Oily hair is a complaint of so many of people, and truthfully, most times it’s what we do to our hair that has made it this way. It is always important to identify and understand how our habits are influencing our bodies, and how we can resolve our issues. Luckily for us, we can turn this around. With a little patience, the oiliness can be improved dramatically.

The most common advice given to people with oily hair is “to only condition the ends”.  Chances are if you have oily hair, you’ve been following this advice, and quite possibly for years. Not only is this ineffective, but sadly, it worsens the issue.

Shampoos are a cleaning agent, used to strip the dirt and oil from your hair. What is not as commonly known is that shampoo also strips the moisture from your hair and your scalp. You will probably recognize this as a “squeaky-clean” feeling. This is not healthy; this is your hair and scalp screaming for hydration.

Now your body is smart and will do everything it can to “repair” anything that is not healthy. Just like if you get a harsh product near/in your eyes, the tears will start streaming as your body is trying to flush the foreign substance from your eyes. Or if you get food poisoning, your body will do it’s best to remove this food in the quickest way possible. Your body knows that you need to replace the moisture for your body to function at its best, but unfortunately, it cannot produce water. (This is why we are told to drink so many glasses of water daily to replenish what we’ve lost). Therefore, in an attempt to heal your dehydrated scalp, your body produces more oils. The more you strip the moisture from your head, the more your body works at producing more oil. Severe dehydration of the scalp also leads to flaky skin, which is why excessively oily hair also typically has an issue with dandruff.

The misconception with conditioner is that people have been told it will add more grease to your already oily hair. In fact, conditioner is used to lock in water, not to add more oil. So when you condition the ends of your hair without conditioning the roots, you are leaving your hair and scalp severely dehydrated. This also leaves your scalp open to all the factors in the environment that cause even more dehydration; such as air-conditioning, heating, and the sun. Therefore your body is forced to work harder and harder to continually produce oil in an attempt to alleviate the dehydration. A conditioner will lock in any of the moisture left in your skin and will provide a barrier to lessen any additional loss of water. This is why it is important to condition the roots as well as the rest of your hair.
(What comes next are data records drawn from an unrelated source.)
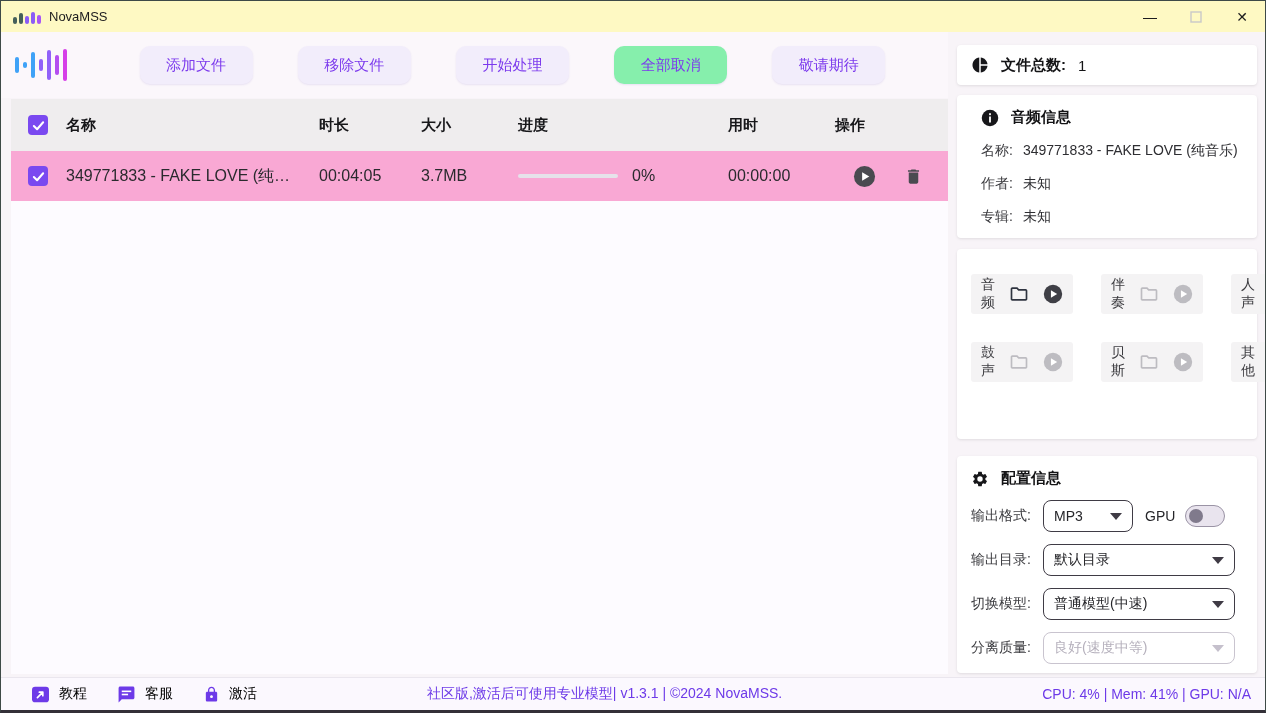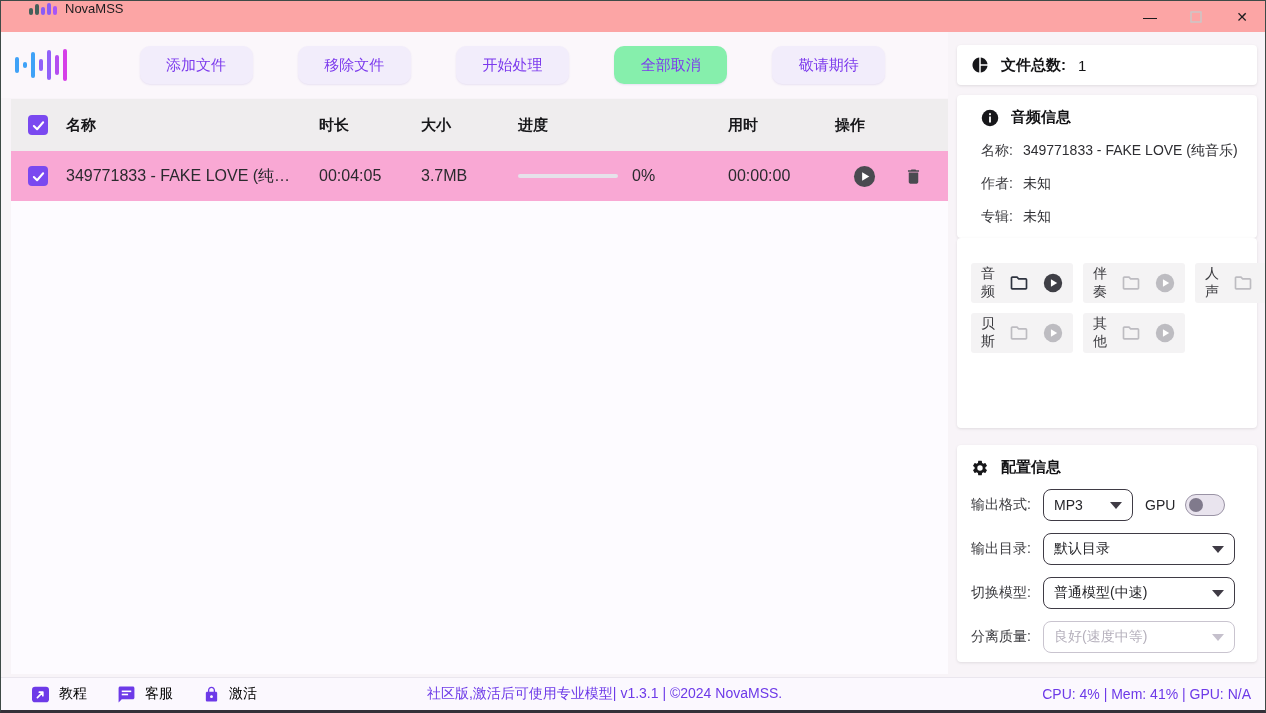--- a/index.html
+++ b/index.html
@@ -8,7 +8,7 @@
   .window { position:relative; width:1266px; height:713px; background:#f8f4f8; border:1px solid #3e4a47; border-bottom:3px solid #343038; overflow:hidden; }
 
   
-  .titlebar { position:absolute; top:0; left:0; right:0; height:31px; background:#fca5a5; display:flex; align-items:flex-start;padding-left:16px; }
+  .titlebar { position:absolute; top:0; left:0; right:0; height:31px; background:#fef9c3; display:flex; align-items:center; }
   .titlebar .app-title { font-size:13px; color:#1c1c1e; margin-left:8px; }
   .title-icon { margin-left:12px; display:flex; align-items:flex-end; gap:2px; height:14px; }
   .win-controls { margin-left:auto; display:flex; height:100%; }

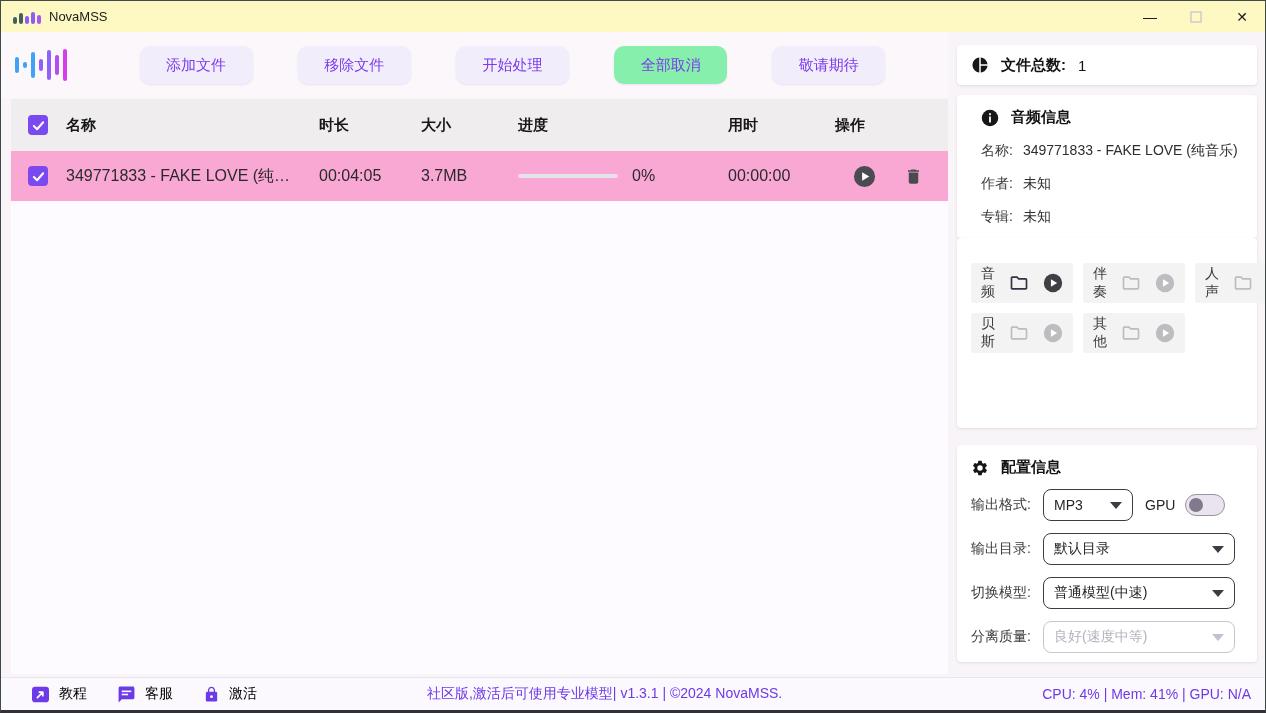--- a/index.html
+++ b/index.html
@@ -42,7 +42,7 @@
   .card-title { display:flex; align-items:center; gap:12px; font-size:15px; font-weight:bold; color:#141416; }
   .card1 { height:40px; display:flex; align-items:center; gap:12px; margin-bottom:10px; font-size:15px; color:#141416; }
   .card1 .total-label { font-weight:bold; }
-  .card2 { height:143px; padding-top:13px;padding-left:24px; }
+  .card2 { height:143px; margin-bottom:11px; padding-top:13px;padding-left:24px; }
   .info-line { display:flex; gap:10px; font-size:14px; color:#3c3c40; margin-top:15px; white-space:nowrap; }
   .info-line .val { color:#2e2e32; }
   .card3 { height:190px; margin-bottom:17px; padding-top:13px; }

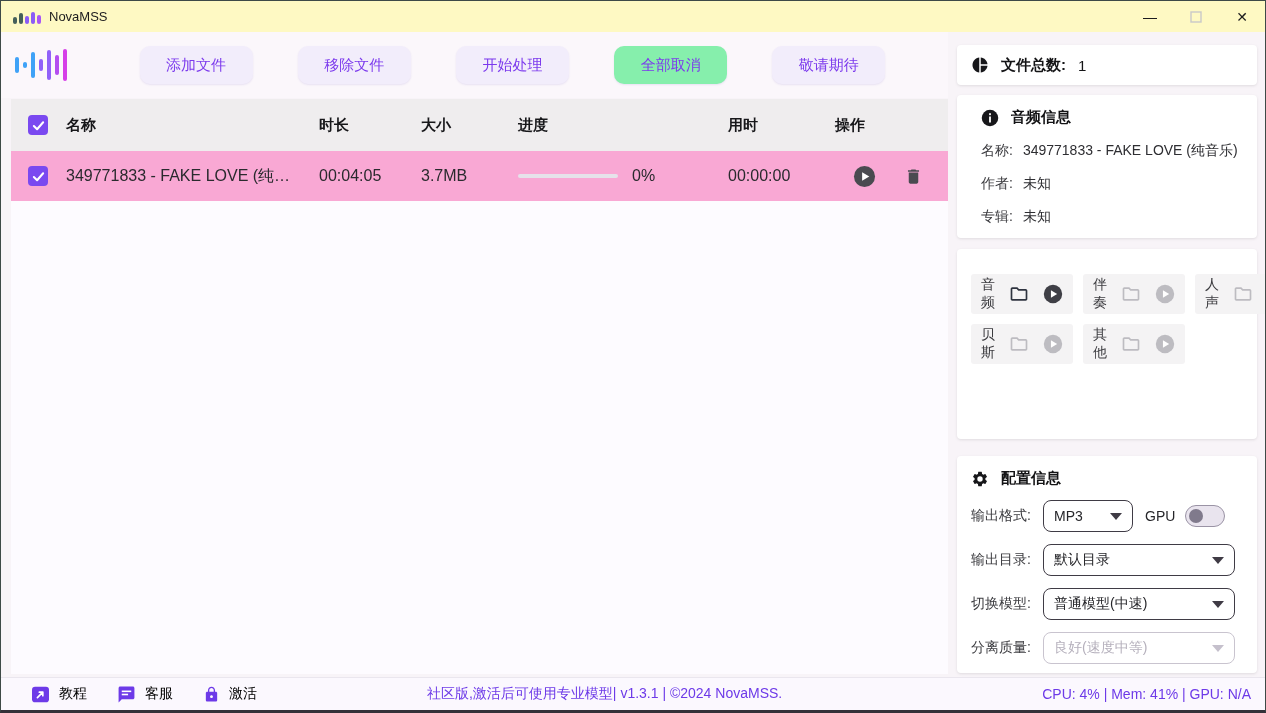--- a/index.html
+++ b/index.html
@@ -46,7 +46,7 @@
   .info-line { display:flex; gap:10px; font-size:14px; color:#3c3c40; margin-top:15px; white-space:nowrap; }
   .info-line .val { color:#2e2e32; }
   .card3 { height:190px; margin-bottom:17px; padding-top:13px; }
-  .res-grid { display:grid; grid-template-columns:1fr 1fr 1fr 1fr; gap:10px; margin-top:12px; }
+  .res-grid { display:grid; grid-template-columns:1fr 1fr 1fr; gap:28px; margin-top:12px; }
   .res-item { height:40px; background:#f4f3f4; border-radius:3px; display:flex; align-items:center; gap:14px; padding:0 10px; font-size:14px; color:#3c3c40; }
   .res-item .folder { color:#2f3440; }
   .res-item .playc { color:#3f3f46; }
The trick is to use a lightweight conditioner, and in small amounts (think the size of a 20c piece. Use a little more for long hair and a little less for short hair).  You don’t want a heavy conditioner that is meant for dry hair. Remember you’re looking to solve a dehydration issue, which is the lack of water. Dry hair means lack of oil, so conditioners targeting dry hair are not going to be effective for you.  Avoid any styling products that create shine. This will only add to the look of oiliness.

There are other actions you can take to keep the oil production under control.

  1. Lessen how many times you shampoo your hair. You should not be shampooing your hair every day. Every 2-3 days is best. Washing your hair too often will strip too much moisture from your head. This is where you really need to be patience. But it is well worth those first few days of really oily hair to get to the other side. You can wear a hat or a scarf those first few days that your hair is really oily until you start to see the improvement.

  2. Look out for shampoos that do not contain harsh detergents, as these will strip the most moisture from your hair. If you want to learn more about detergent-free shampoos and find out what products we recommend to can check out our article Is Your Shampoo Doing You More Harm Than Good?

  3. Avoid running your fingers through your hair. The oil from your fingertips will transfer to your hair. This will also carry the oil from your roots throughout the rest of your hair.
    Don’t straighten your hair. This flattens your hair and it will sit closer to your scalp. This will keep it in contact with the oil.
    During the transition period, before you start to really notice the results, use a dry shampoo and spray lightly to lessen the shine between washes. You’ll notice you’ll need to do this less and less as you start seeing the positive results.